Über den designierten Bundespräsidenten Joachim Gauck wird auf Twitter und Facebook heftig debattiert.
Über den designierten Bundespräsidenten Joachim Gauck wird auf Twitter und Facebook heftig debattiert.
Foto: dapd
Einst von der Netzgemeinde geliebt, hat sich das Blatt für den designierten Bundespräsidenten gewendet. Gaucks Äußerungen zum Fall Thilo Sarrazin empören Twitterer und Facebook-Nutzer. Zudem werfen Netzaktivisten und Mitglieder der Piratenpartei Joachim Gauck vor, die Vorratsdatenspeicherung zu befürworten.

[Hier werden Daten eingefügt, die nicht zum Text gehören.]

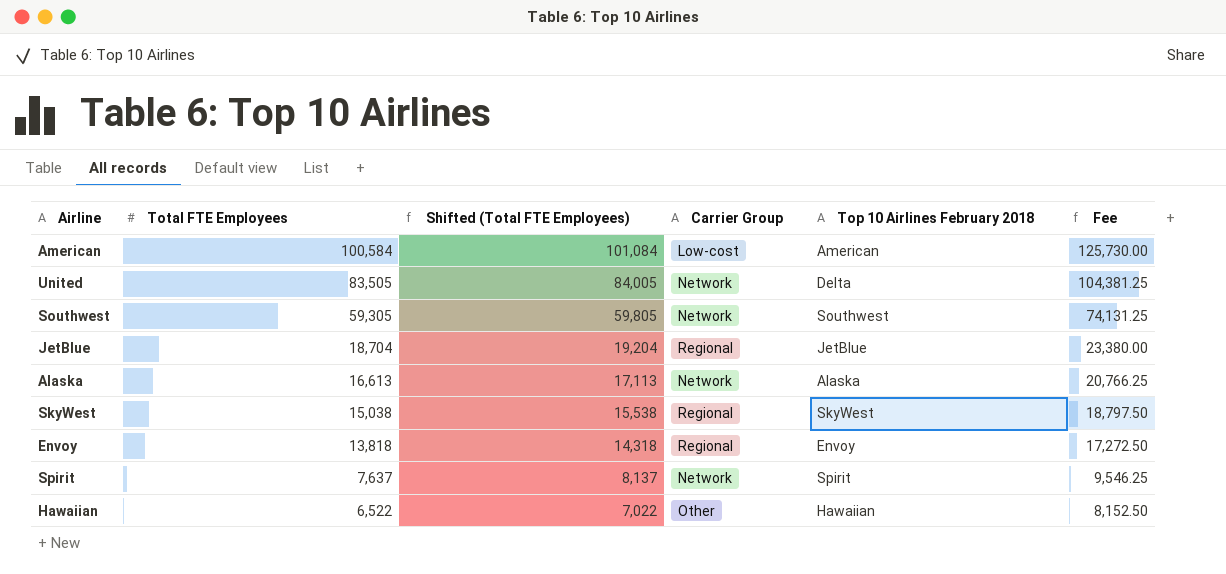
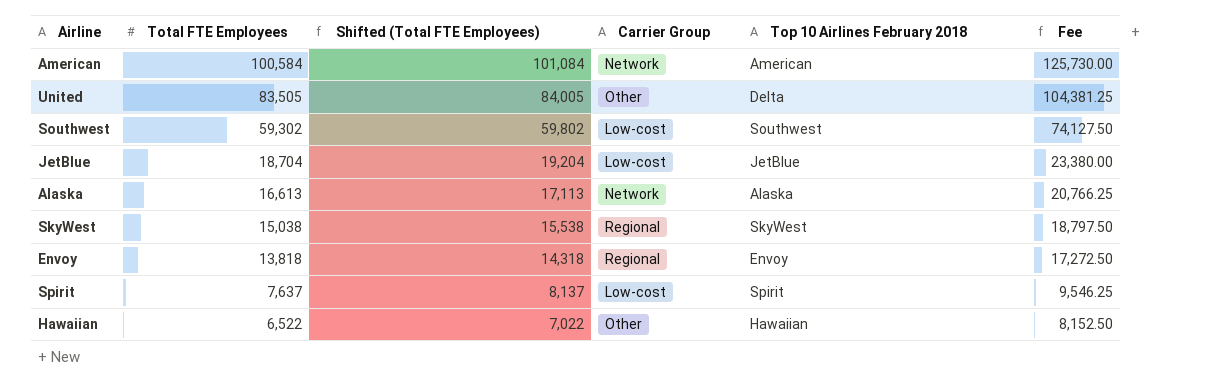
American | Carrier Group: Low-cost -> Network
United | Carrier Group: Network -> Other
Southwest | Total FTE Employees: 59,305 -> 59,302
Southwest | Shifted (Total FTE Employees): 59,805 -> 59,802
Southwest | Carrier Group: Network -> Low-cost
Southwest | Fee: 74,131.25 -> 74,127.50
JetBlue | Carrier Group: Regional -> Low-cost
Spirit | Carrier Group: Network -> Low-cost

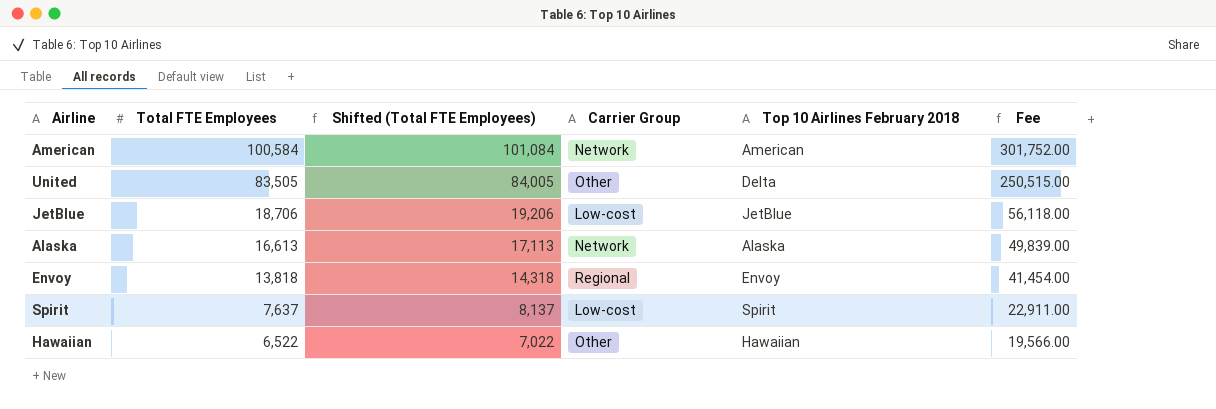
column Fee | formula: [Total FTE Employees] * 1.25 -> [Total FTE Employees] * 3
row Southwest: 59,302 | 59,802 | Low-cost | Southwest | 74,127.50 -> none
row SkyWest: 15,038 | 15,538 | Regional | SkyWest | 18,797.50 -> none
JetBlue | Total FTE Employees: 18,704 -> 18,706
JetBlue | Shifted (Total FTE Employees): 19,204 -> 19,206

Essen.. Kurz vor der Bundespräsidentenwahl 2010, bei der er gegen Christian Wulff verlor, war Joachim Gauck noch der Liebling der Netzgemeinde. Noch bevor Joachim Gauck nun am 18. März zum Bundespräsidenten gewählt wird, hat sich das Blatt gewendet: Twitterer und Facebook-Nutzer empören sich über den ehemaligen DDR-Bürgerrechtler. Unter den Hashtags #NoGauck und #notmypresident wird auf Twitter gegen Joachim Gauck getwittert. Auf der einstigen Fan-Seite auf Facebook "Joachim Gauck for President" finden sich vermehrt kritische Stimmen gegen den designierten Bundespräsidenten.

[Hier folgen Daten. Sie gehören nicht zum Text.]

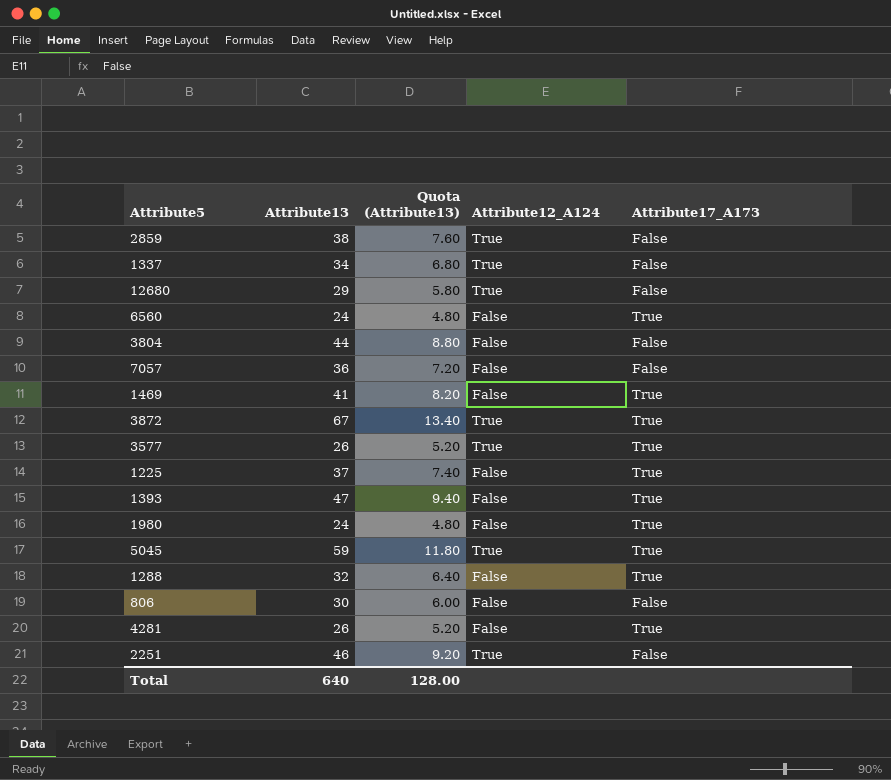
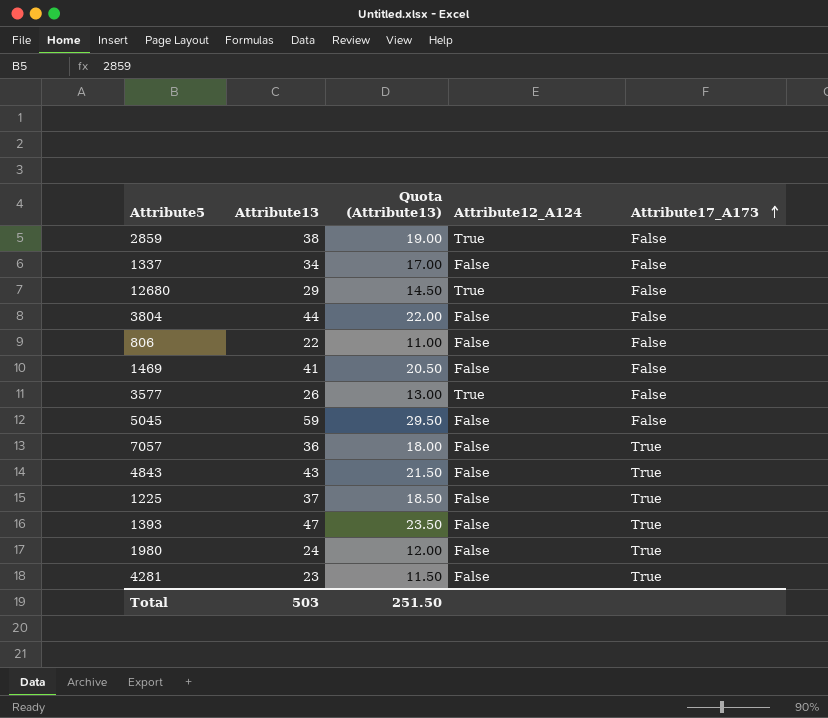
row order: none -> Attribute17_A173 ascending
column Quota (Attribute13) | formula: [Attribute13] * 0.2 -> [Attribute13] * 0.5
row 6560: 24 | 4.80 | False | True -> none
row 3872: 67 | 13.40 | True | True -> none
row 1288: 32 | 6.40 | False | True -> none
row 2251: 46 | 9.20 | True | False -> none
1337 | Attribute12_A124: True -> False
806 | Attribute13: 30 -> 22
1469 | Attribute17_A173: True -> False
3577 | Attribute17_A173: True -> False
5045 | Attribute12_A124: True -> False
5045 | Attribute17_A173: True -> False
7057 | Attribute17_A173: False -> True
row 4843: none -> 43 | 21.50 | False | True
4281 | Attribute13: 26 -> 23
Total | Attribute13: 640 -> 503
Total | Quota (Attribute13): 128.00 -> 251.50

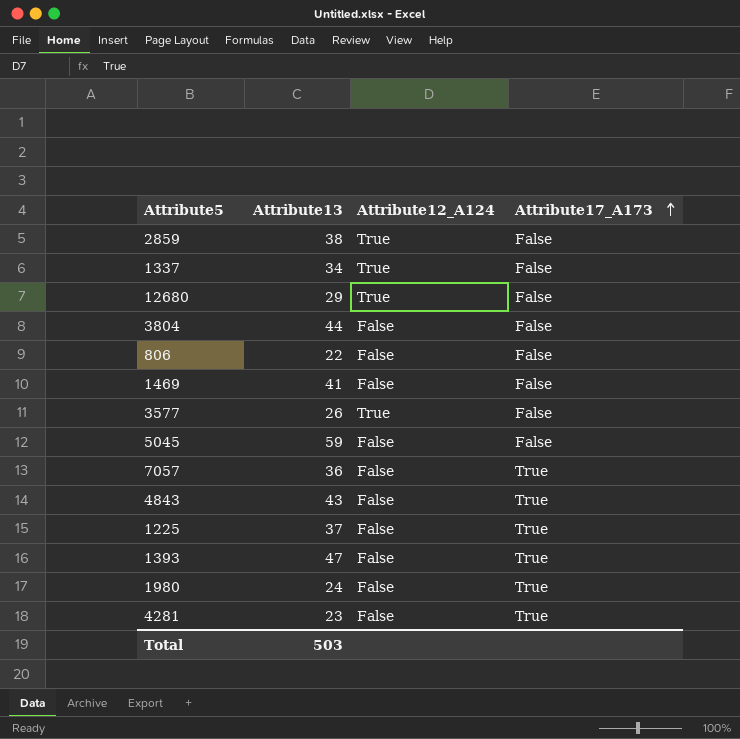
column Quota (Attribute13) | formula: [Attribute13] * 0.5 -> none
1337 | Attribute12_A124: False -> True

"Der Gauckler ist gegen Occupy&für Sarrazin, gegen die Oder-Neiße-Grenze&für Linke-Überwachung, gegen Wikileaks&für VDS.", fasst Twitter-User @DrThomasHGebel die Vorwürfe gegen Joachim Gauck zusammen, die durch die Twitter-Timeline schwirren.

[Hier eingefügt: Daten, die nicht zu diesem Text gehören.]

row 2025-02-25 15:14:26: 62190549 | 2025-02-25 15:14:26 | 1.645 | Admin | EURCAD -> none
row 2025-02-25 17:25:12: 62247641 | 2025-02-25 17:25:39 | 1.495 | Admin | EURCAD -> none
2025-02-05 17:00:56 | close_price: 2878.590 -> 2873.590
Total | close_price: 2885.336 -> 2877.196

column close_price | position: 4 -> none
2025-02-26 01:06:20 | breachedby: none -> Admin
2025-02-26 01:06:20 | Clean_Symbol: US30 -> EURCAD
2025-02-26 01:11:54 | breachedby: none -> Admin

Joachim Gauck hat Thilo Sarrazin für dessen Buch "Deutschland schafft sich ab" gewürdigt

Grund für den Online-Protest sind Äußerungen Joachim Gaucks, die er nach der gescheiterten Bundespräsidentenwahl 2010 gemacht hatte. Unter anderem hatte Gauck gegenüber dem Tagesspiegel Thilo Sarrazin für dessen Buch "Deutschland schafft sich ab" gewürdigt. Laut Gauck hat Sarrazin mit dem Buch Mut bewiesen und über ein Problem, das in der Gesellschaft besteht, offener gesprochen als die Politik. Zur Erinnerung: Gaucks Vorgänger Christian Wulff war damals als Bundespräsident in die Kritik geraten, weil er indirekt die Bundesbank dazu aufforderte, Thilo Sarrazin wegen dessen Thesen abzuberufen.

Gauck hat die Occupy-Bewegung als "unsäglich albern" kritisiert

Weniger nette Worte hatte Joachim Gauck für die Occupy-Protestbewegung übrig. Bei einem ZEIT-Matinee bezeichnete er den weltweiten Protest gegen die Macht der Finanzmärkte als "unsäglich albern". Auf der gleichen Veranstaltung wetterte der ehemalige DDR-Bürgerrechtler auch gegen den bürgerlichen Protest der Stuttgart-21-Gegner. Es darf sich in Deutschland keine Protestkultur entwickeln, so Gauck, die aufflammt, wenn es um den eigenen Vorgarten geht.

Piratenpartei-Mitglieder sehen in Joachim Gauck einen Freund der Vorratsdatenspeicherung

Mitglieder der Piratenpartei erzürnt vor allem Joachim Gaucks vermeintliche Befürwortung der Vorratsdatenspeicherung. Die Piratenpartei diskutiert öffentlich die Ablehnung Joachim Gauck als Bundespräsidentschaftskandidat und hat eine Linkliste über den zukünftigen Bundespräsidenten gesammelt. Gauck hatte im Dezember 2010 im Wiener Burgtheater mögliche Befürchtungen vor den Gefahren einer Vorratsdatenspeicherung mit den Worten zurückgewiesen, dass die Speicherung von Telekommunikationsdaten nicht der Beginn eines Spitzelstaates sei.

So stark der Sturm gegen Joachim Gauck auf Twitter und Facebook derzeit weht, viele Zitate Gaucks werden bei der Kritik aus dem Zusammenhang gerissen. So hatte Gauck zwar die Angst vor der Vorratsdatenspeicherung als übertrieben bewertet, aber bei der Veranstaltung im Wiener Burgtheater gleichzeitig die Vorratsdatenspeicherung als ungerechtfertig kritisiert. Laut Gauck fehlen "tragfähige Belege" für Erfolge durch die Vorratsdatenspeicherung.